WORK INSTRUCTION:
Every line below should be copied exactly; drop the pictures.

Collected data
+ + + + +

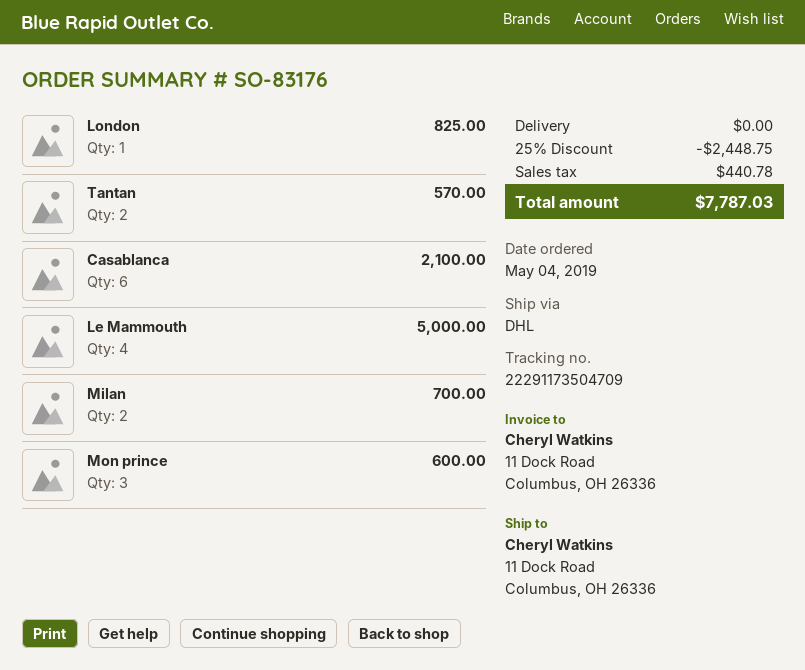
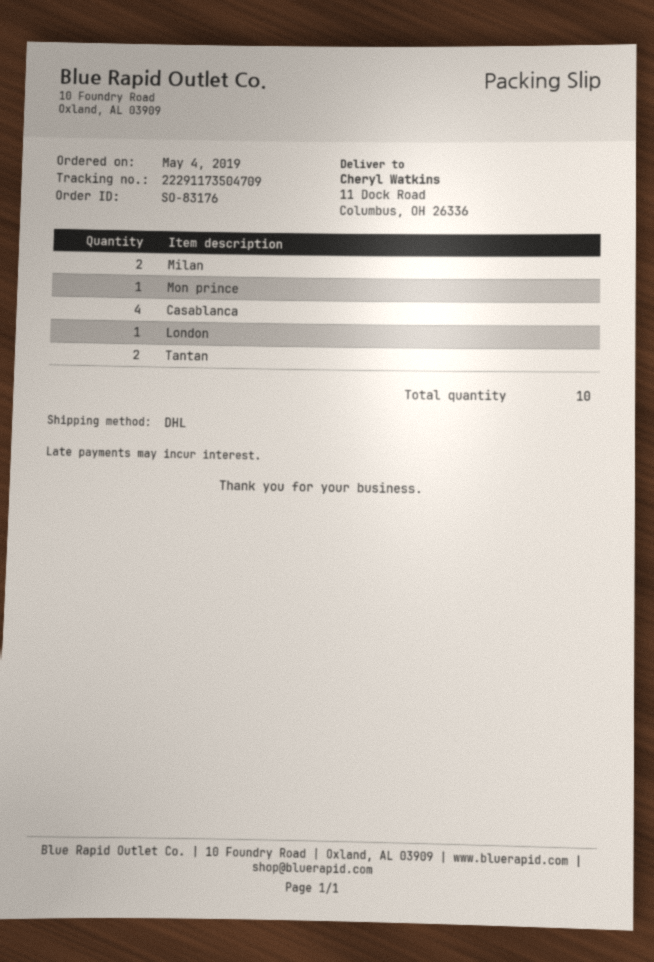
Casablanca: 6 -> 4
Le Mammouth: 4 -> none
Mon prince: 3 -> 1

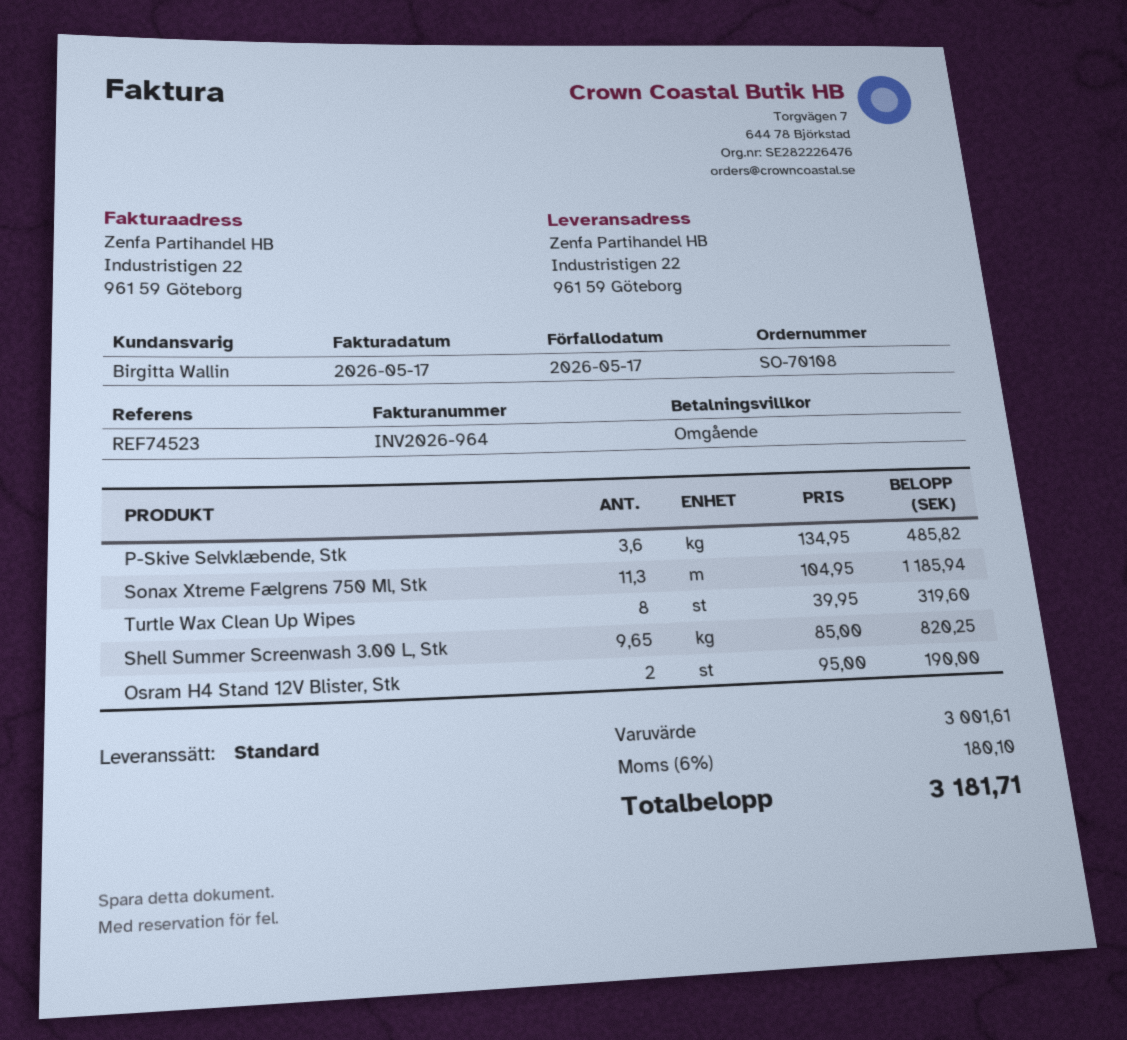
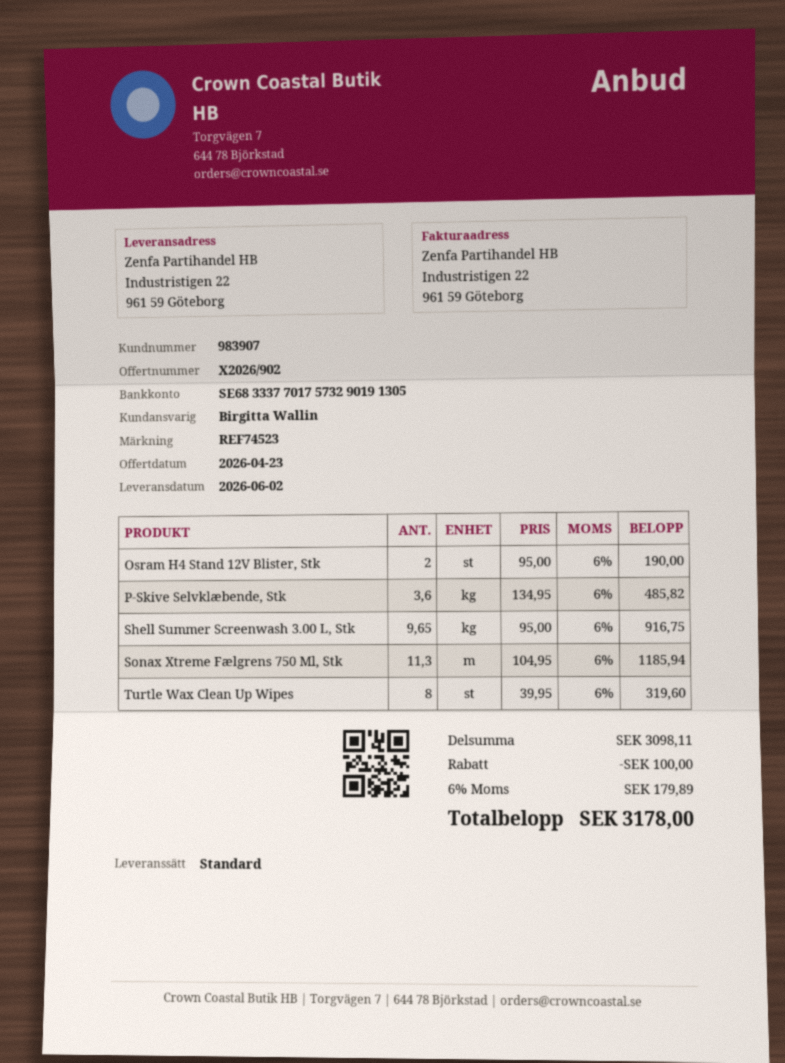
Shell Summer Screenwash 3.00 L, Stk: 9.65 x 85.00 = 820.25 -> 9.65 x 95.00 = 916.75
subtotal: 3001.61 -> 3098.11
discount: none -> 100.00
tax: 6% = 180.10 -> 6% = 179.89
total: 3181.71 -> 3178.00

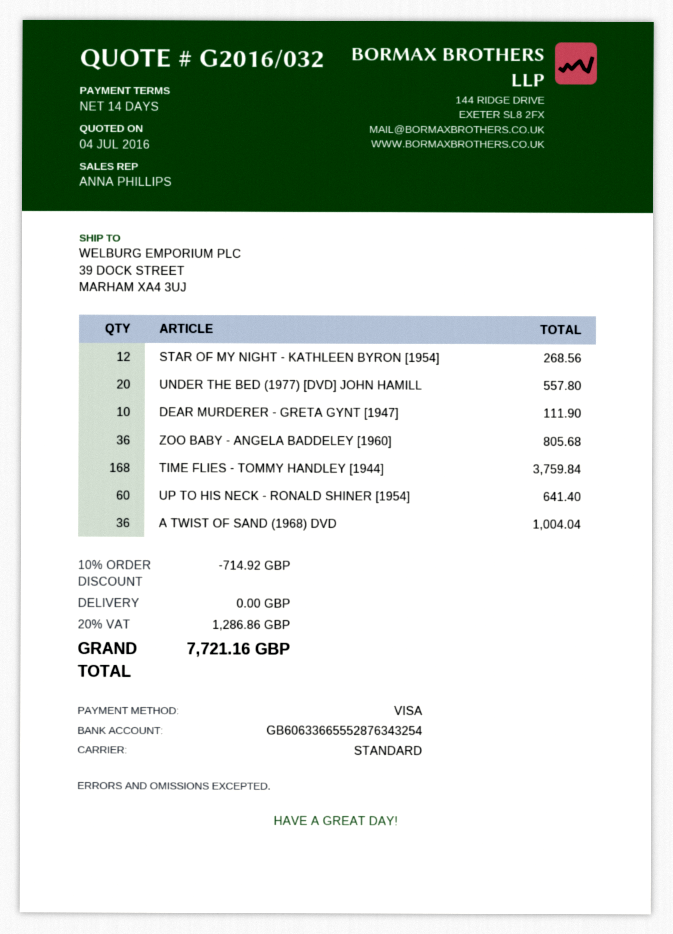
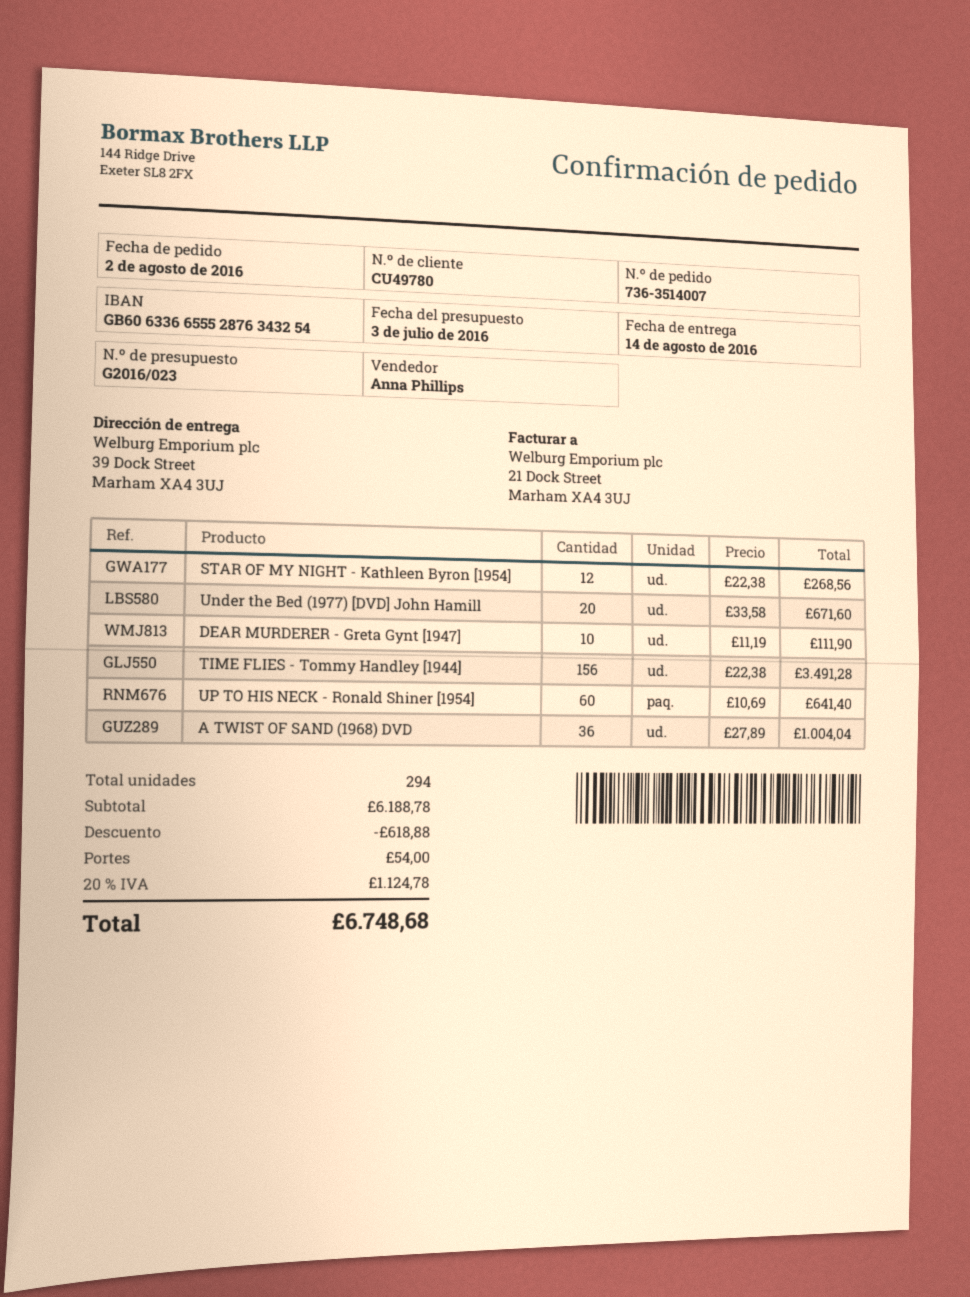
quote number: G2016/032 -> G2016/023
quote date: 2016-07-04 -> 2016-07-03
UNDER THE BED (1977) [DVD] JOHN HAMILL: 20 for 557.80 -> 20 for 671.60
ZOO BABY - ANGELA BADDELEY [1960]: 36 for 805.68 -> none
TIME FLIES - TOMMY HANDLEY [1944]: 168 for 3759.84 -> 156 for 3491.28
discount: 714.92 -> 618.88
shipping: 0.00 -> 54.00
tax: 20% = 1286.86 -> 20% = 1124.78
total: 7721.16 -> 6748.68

+ + + + +

TASK RESPONSE:
Casablanca: 6 -> 4
Le Mammouth: 4 -> none
Mon prince: 3 -> 1

Shell Summer Screenwash 3.00 L, Stk: 9.65 x 85.00 = 820.25 -> 9.65 x 95.00 = 916.75
subtotal: 3001.61 -> 3098.11
discount: none -> 100.00
tax: 6% = 180.10 -> 6% = 179.89
total: 3181.71 -> 3178.00

quote number: G2016/032 -> G2016/023
quote date: 2016-07-04 -> 2016-07-03
UNDER THE BED (1977) [DVD] JOHN HAMILL: 20 for 557.80 -> 20 for 671.60
ZOO BABY - ANGELA BADDELEY [1960]: 36 for 805.68 -> none
TIME FLIES - TOMMY HANDLEY [1944]: 168 for 3759.84 -> 156 for 3491.28
discount: 714.92 -> 618.88
shipping: 0.00 -> 54.00
tax: 20% = 1286.86 -> 20% = 1124.78
total: 7721.16 -> 6748.68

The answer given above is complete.